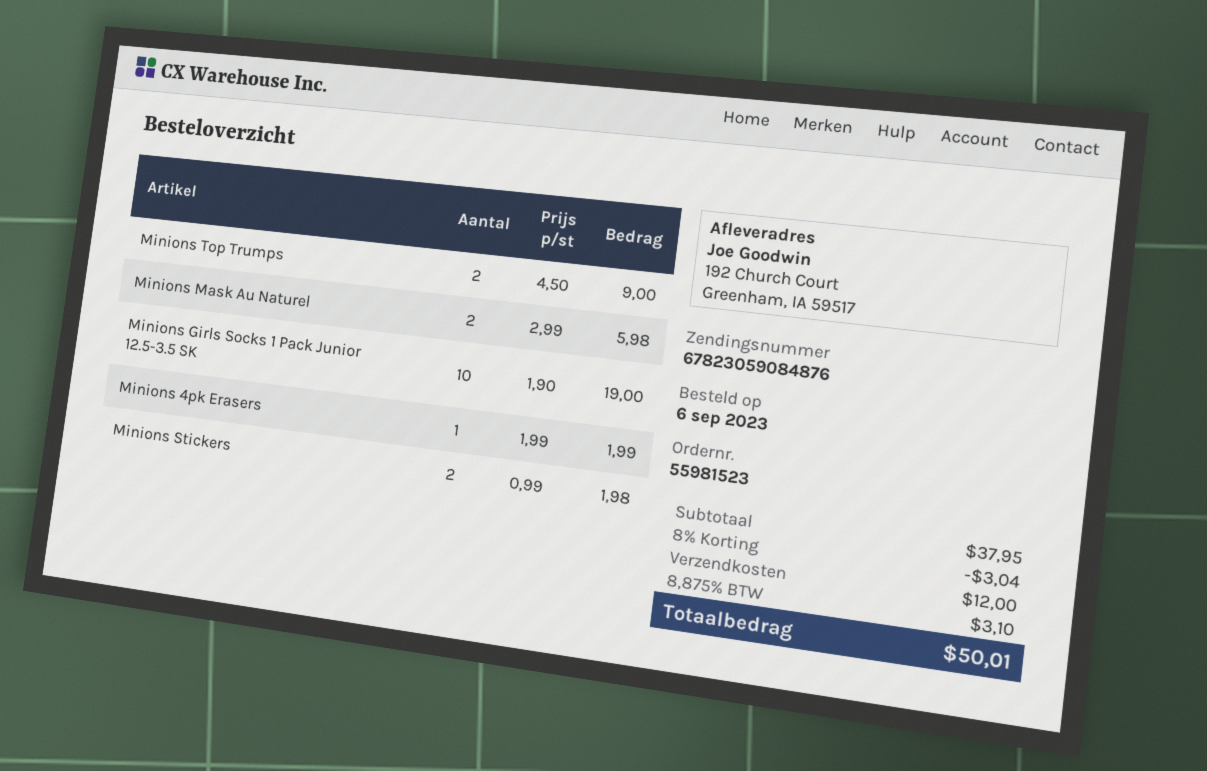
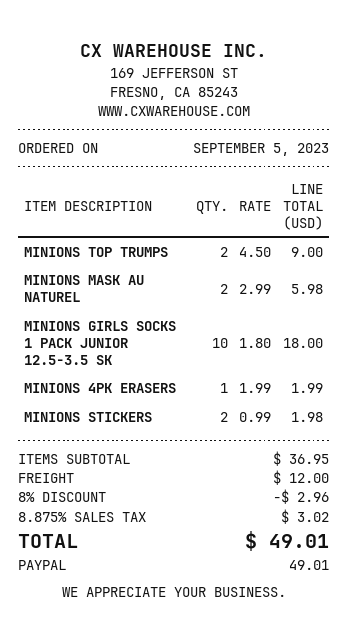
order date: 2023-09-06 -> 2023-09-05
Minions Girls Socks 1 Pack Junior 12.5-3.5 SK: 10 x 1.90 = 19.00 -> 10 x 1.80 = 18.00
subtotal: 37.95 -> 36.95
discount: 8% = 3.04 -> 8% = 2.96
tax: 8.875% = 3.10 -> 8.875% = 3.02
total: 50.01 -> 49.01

_ _ _ _ _ _ _

• Exercise details
Set down only the lines running from the line with "Minions Girls Socks" to the end of the entries above, both included, exactly as they stand.

• Exercise response
Minions Girls Socks 1 Pack Junior 12.5-3.5 SK: 10 x 1.90 = 19.00 -> 10 x 1.80 = 18.00
subtotal: 37.95 -> 36.95
discount: 8% = 3.04 -> 8% = 2.96
tax: 8.875% = 3.10 -> 8.875% = 3.02
total: 50.01 -> 49.01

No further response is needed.